**ABOUT THIS TASK:**
Leaving out every picture, please repeat exactly the line that contains "row 136183: 7089099" and each line after it through the final line below.

Collection entries:
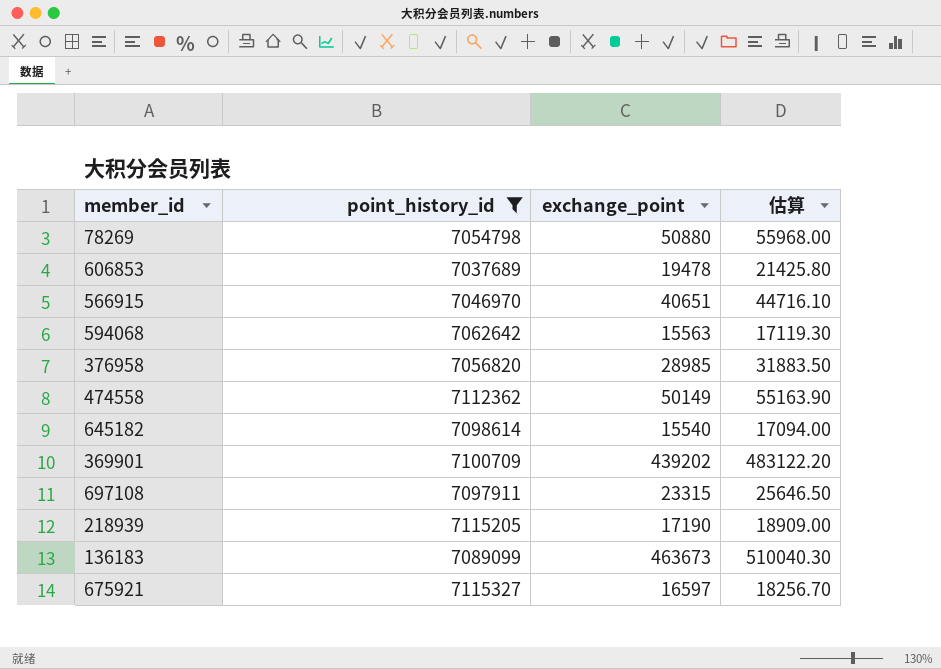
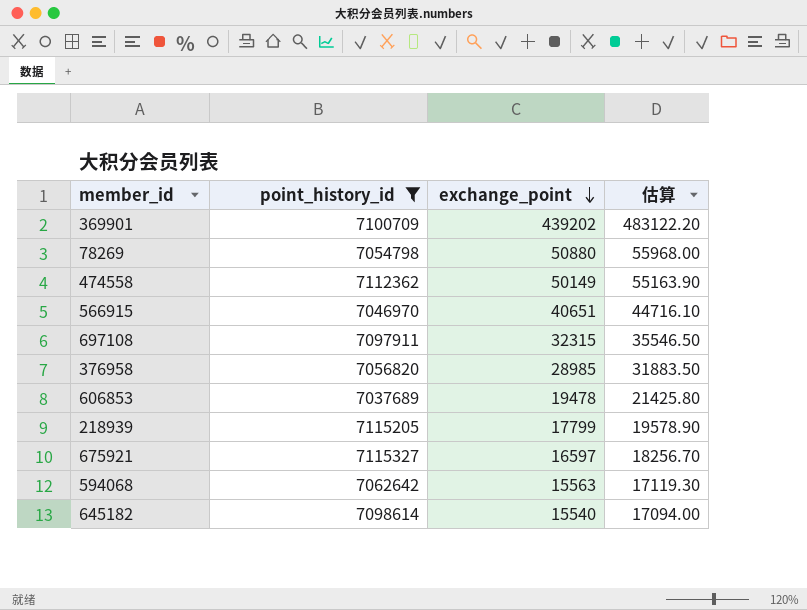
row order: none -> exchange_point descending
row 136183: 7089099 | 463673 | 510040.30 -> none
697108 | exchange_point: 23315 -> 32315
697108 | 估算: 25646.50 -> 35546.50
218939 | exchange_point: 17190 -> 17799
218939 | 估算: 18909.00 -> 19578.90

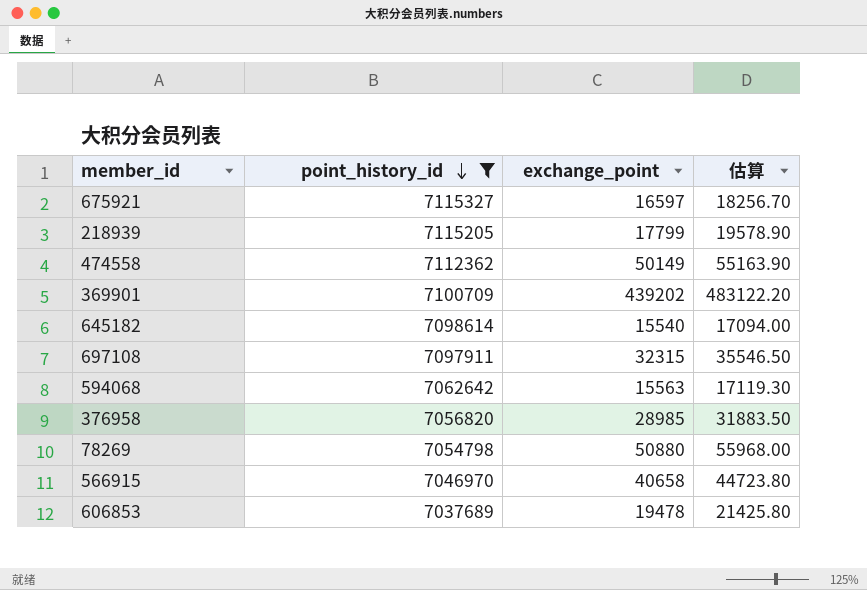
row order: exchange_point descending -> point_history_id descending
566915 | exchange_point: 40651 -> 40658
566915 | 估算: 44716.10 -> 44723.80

**RESPONSE AREA:**
row 136183: 7089099 | 463673 | 510040.30 -> none
697108 | exchange_point: 23315 -> 32315
697108 | 估算: 25646.50 -> 35546.50
218939 | exchange_point: 17190 -> 17799
218939 | 估算: 18909.00 -> 19578.90

row order: exchange_point descending -> point_history_id descending
566915 | exchange_point: 40651 -> 40658
566915 | 估算: 44716.10 -> 44723.80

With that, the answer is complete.